## BRIEF
Extract the text of every entry below exactly; leave images out.

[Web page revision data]
+---+
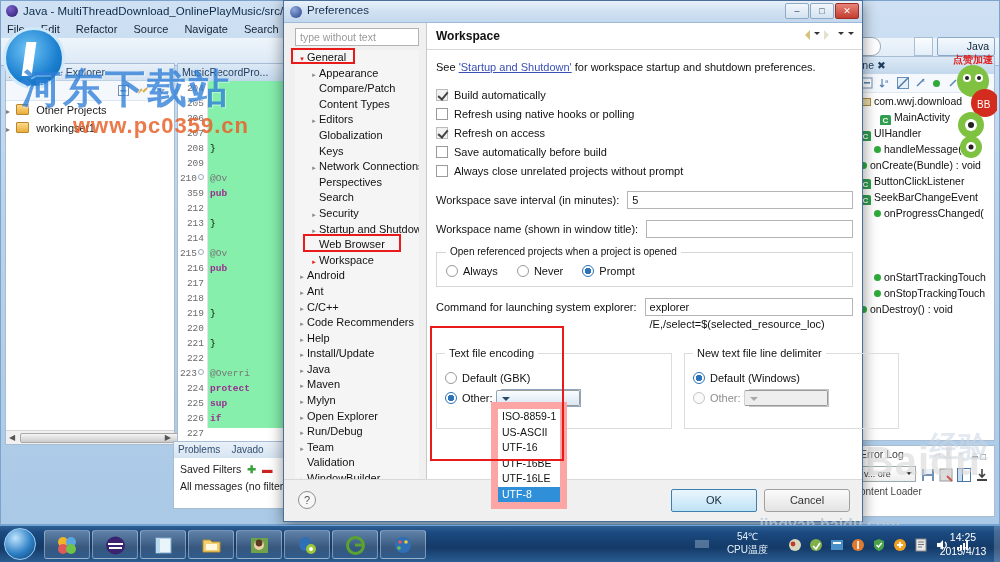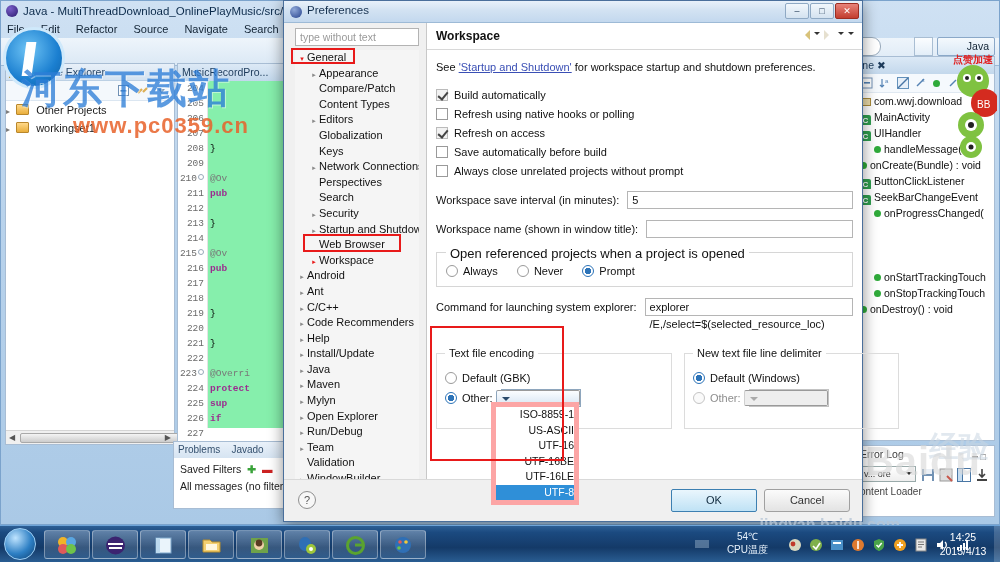--- a/index.html
+++ b/index.html
@@ -226,21 +226,21 @@
   .frow .lbl{white-space:nowrap;}
   .txtin{
     height:18px;border:1px solid #b5b5b5;background:#fff;margin-left:8px;
     font-size:11px;color:#111;line-height:17px;padding-left:4px;flex:1;
   }
 
   .gbox{
     position:relative;border:1px solid #d6d6d6;margin-top:14px;padding:12px 9px 9px 9px;
   }
   .gbox > .gtitle{
-    position:absolute;left:9px;top:-7px;background:#fff;padding:0 4px;font-size:13px;color:#111;
+    position:absolute;left:9px;top:-7px;background:#fff;padding:0 4px;font-size:10px;color:#111;
   }
   .radio{width:12px;height:12px;border-radius:50%;border:1px solid #9a9a9a;background:#fff;
          display:inline-block;position:relative;margin-right:5px;vertical-align:-2px;}
   .radio.on{border-color:#2c73b8;background:radial-gradient(circle,#2c73b8 0 3px,#fff 3px);}
   .radio.dim{border-color:#c4c4c4;background:#fafafa;}
   .rgroup{font-size:11px;color:#111;}
   .rgroup span.ritem{margin-right:16px;white-space:nowrap;}
 
   
   .enc-wrap{position:absolute;left:9px;top:303px;right:9px;height:130px;}
@@ -256,22 +256,22 @@
     font-size:10.5px;line-height:15px;padding-left:3px;}
   .combo .btn{position:absolute;right:0;top:0;width:17px;height:16px;
     background:linear-gradient(180deg,#fbfdff,#d9e6f3);border-left:1px solid #8ea6bd;}
   .combo .btn i{position:absolute;left:5px;top:6px;border:4px solid transparent;border-top-color:#2a4a6b;}
   .combo.dis{border-color:#c3c3c3;background:#f3f3f3;}
   .combo.dis .val2{position:absolute;left:4px;top:2px;font-size:10.5px;color:#8d8d8d;}
   .combo.dis .btn{background:#eee;border-left:1px solid #d0d0d0;}
   .combo.dis .btn i{border-top-color:#aaa;}
 
   .droplist{
-    position:absolute;left:54px;top:48px;width:88px;
-    border:5px solid #fca5a5;background:#fff;z-index:20;text-align:right;
+    position:absolute;left:54px;top:48px;width:76px;
+    border:7px solid #fca5a5;background:#fff;z-index:20;
   }
   .dli{height:15.5px;line-height:15.5px;font-size:10.5px;color:#111;padding-left:4px;white-space:nowrap;}
   .dli.sel{background:#2f8fd8;color:#fff;}
 
   .redbox{position:absolute;border:2px solid #e81a1a;pointer-events:none;z-index:30;}
 
   .btnrow{position:absolute;right:9px;bottom:10px;display:flex;gap:8px;}
   .btn{
     min-width:84px;height:22px;border:1px solid #9a9a9a;border-radius:2px;
     background:linear-gradient(180deg,#fdfdfd,#e6e6e6);
@@ -451,21 +451,21 @@
       </div>
       <div class="code-area">
         <div class="ln-col" id="lineNumbers">
             <div>204</div>
             <div>205</div>
             <div>206</div>
             <div>207</div>
             <div>208</div>
             <div>209</div>
             <div>210<span class="fold"></span></div>
-            <div>211</div>
+            <div>359</div>
             <div>212</div>
             <div>213</div>
             <div>214</div>
             <div>215<span class="fold"></span></div>
             <div>216</div>
             <div>217</div>
             <div>218</div>
             <div>219</div>
             <div>220</div>
             <div>221</div>
@@ -558,21 +558,21 @@
           <svg width="12" height="12" viewBox="0 0 12 12">
               <path d="M2 9 L8 3" stroke="#3a6fa8" stroke-width="1.4"></path>
               <path d="M9 3 l2 0 0 2" stroke="#c0392b" stroke-width="1.4" fill="none"></path>
             </svg>
         </span>
       </div>
       <div id="outlineList">
           <div class="out-row" style="padding-left: 4px;"><span class="pkg-ico"><svg width="11" height="11" viewBox="0 0 11 11">
                 <rect x="0.5" y="2.5" width="10" height="7" fill="#e8d9a8" stroke="#a98b3a"></rect>
               </svg></span><span>com.wwj.download</span></div>
-          <div class="out-row" style="padding-left: 4px;"><span class="cls-ico">C</span><span>MainActivity</span></div>
+          <div class="out-row" style="padding-left: 4px; margin-left: 20px;"><span class="cls-ico">C</span><span>MainActivity</span></div>
           <div class="out-row" style="padding-left: 4px;"><span class="cls-ico">C</span><span>UIHandler</span></div>
           <div class="out-row" style="padding-left: 18px;"><span class="bullet-g"></span><span>handleMessage(M</span></div>
           <div class="out-row" style="padding-left: 4px;"><span class="bullet-g"></span><span>onCreate(Bundle) : void</span></div>
           <div class="out-row" style="padding-left: 4px;"><span class="cls-ico">C</span><span>ButtonClickListener</span></div>
           <div class="out-row" style="padding-left: 4px;"><span class="cls-ico">C</span><span>SeekBarChangeEvent</span></div>
           <div class="out-row" style="padding-left: 18px;"><span class="bullet-g"></span><span>onProgressChanged(</span></div>
           <div class="out-row" style="padding-left: 18px; margin-top: 48px;"><span class="bullet-g"></span><span>onStartTrackingTouch</span></div>
           <div class="out-row" style="padding-left: 18px;"><span class="bullet-g"></span><span>onStopTrackingTouch</span></div>
           <div class="out-row" style="padding-left: 4px;"><span class="bullet-g"></span><span>onDestroy() : void</span></div>
         </div>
+---+
## SOLUTION TO THIS TASK
--- a/index.html
+++ b/index.html
@@ -226,21 +226,21 @@
   .frow .lbl{white-space:nowrap;}
   .txtin{
     height:18px;border:1px solid #b5b5b5;background:#fff;margin-left:8px;
     font-size:11px;color:#111;line-height:17px;padding-left:4px;flex:1;
   }
 
   .gbox{
     position:relative;border:1px solid #d6d6d6;margin-top:14px;padding:12px 9px 9px 9px;
   }
   .gbox > .gtitle{
-    position:absolute;left:9px;top:-7px;background:#fff;padding:0 4px;font-size:13px;color:#111;
+    position:absolute;left:9px;top:-7px;background:#fff;padding:0 4px;font-size:10px;color:#111;
   }
   .radio{width:12px;height:12px;border-radius:50%;border:1px solid #9a9a9a;background:#fff;
          display:inline-block;position:relative;margin-right:5px;vertical-align:-2px;}
   .radio.on{border-color:#2c73b8;background:radial-gradient(circle,#2c73b8 0 3px,#fff 3px);}
   .radio.dim{border-color:#c4c4c4;background:#fafafa;}
   .rgroup{font-size:11px;color:#111;}
   .rgroup span.ritem{margin-right:16px;white-space:nowrap;}
 
   
   .enc-wrap{position:absolute;left:9px;top:303px;right:9px;height:130px;}
@@ -256,22 +256,22 @@
     font-size:10.5px;line-height:15px;padding-left:3px;}
   .combo .btn{position:absolute;right:0;top:0;width:17px;height:16px;
     background:linear-gradient(180deg,#fbfdff,#d9e6f3);border-left:1px solid #8ea6bd;}
   .combo .btn i{position:absolute;left:5px;top:6px;border:4px solid transparent;border-top-color:#2a4a6b;}
   .combo.dis{border-color:#c3c3c3;background:#f3f3f3;}
   .combo.dis .val2{position:absolute;left:4px;top:2px;font-size:10.5px;color:#8d8d8d;}
   .combo.dis .btn{background:#eee;border-left:1px solid #d0d0d0;}
   .combo.dis .btn i{border-top-color:#aaa;}
 
   .droplist{
-    position:absolute;left:54px;top:48px;width:88px;
-    border:5px solid #fca5a5;background:#fff;z-index:20;text-align:right;
+    position:absolute;left:54px;top:48px;width:76px;
+    border:7px solid #fca5a5;background:#fff;z-index:20;
   }
   .dli{height:15.5px;line-height:15.5px;font-size:10.5px;color:#111;padding-left:4px;white-space:nowrap;}
   .dli.sel{background:#2f8fd8;color:#fff;}
 
   .redbox{position:absolute;border:2px solid #e81a1a;pointer-events:none;z-index:30;}
 
   .btnrow{position:absolute;right:9px;bottom:10px;display:flex;gap:8px;}
   .btn{
     min-width:84px;height:22px;border:1px solid #9a9a9a;border-radius:2px;
     background:linear-gradient(180deg,#fdfdfd,#e6e6e6);
@@ -451,21 +451,21 @@
       </div>
       <div class="code-area">
         <div class="ln-col" id="lineNumbers">
             <div>204</div>
             <div>205</div>
             <div>206</div>
             <div>207</div>
             <div>208</div>
             <div>209</div>
             <div>210<span class="fold"></span></div>
-            <div>211</div>
+            <div>359</div>
             <div>212</div>
             <div>213</div>
             <div>214</div>
             <div>215<span class="fold"></span></div>
             <div>216</div>
             <div>217</div>
             <div>218</div>
             <div>219</div>
             <div>220</div>
             <div>221</div>
@@ -558,21 +558,21 @@
           <svg width="12" height="12" viewBox="0 0 12 12">
               <path d="M2 9 L8 3" stroke="#3a6fa8" stroke-width="1.4"></path>
               <path d="M9 3 l2 0 0 2" stroke="#c0392b" stroke-width="1.4" fill="none"></path>
             </svg>
         </span>
       </div>
       <div id="outlineList">
           <div class="out-row" style="padding-left: 4px;"><span class="pkg-ico"><svg width="11" height="11" viewBox="0 0 11 11">
                 <rect x="0.5" y="2.5" width="10" height="7" fill="#e8d9a8" stroke="#a98b3a"></rect>
               </svg></span><span>com.wwj.download</span></div>
-          <div class="out-row" style="padding-left: 4px;"><span class="cls-ico">C</span><span>MainActivity</span></div>
+          <div class="out-row" style="padding-left: 4px; margin-left: 20px;"><span class="cls-ico">C</span><span>MainActivity</span></div>
           <div class="out-row" style="padding-left: 4px;"><span class="cls-ico">C</span><span>UIHandler</span></div>
           <div class="out-row" style="padding-left: 18px;"><span class="bullet-g"></span><span>handleMessage(M</span></div>
           <div class="out-row" style="padding-left: 4px;"><span class="bullet-g"></span><span>onCreate(Bundle) : void</span></div>
           <div class="out-row" style="padding-left: 4px;"><span class="cls-ico">C</span><span>ButtonClickListener</span></div>
           <div class="out-row" style="padding-left: 4px;"><span class="cls-ico">C</span><span>SeekBarChangeEvent</span></div>
           <div class="out-row" style="padding-left: 18px;"><span class="bullet-g"></span><span>onProgressChanged(</span></div>
           <div class="out-row" style="padding-left: 18px; margin-top: 48px;"><span class="bullet-g"></span><span>onStartTrackingTouch</span></div>
           <div class="out-row" style="padding-left: 18px;"><span class="bullet-g"></span><span>onStopTrackingTouch</span></div>
           <div class="out-row" style="padding-left: 4px;"><span class="bullet-g"></span><span>onDestroy() : void</span></div>
         </div>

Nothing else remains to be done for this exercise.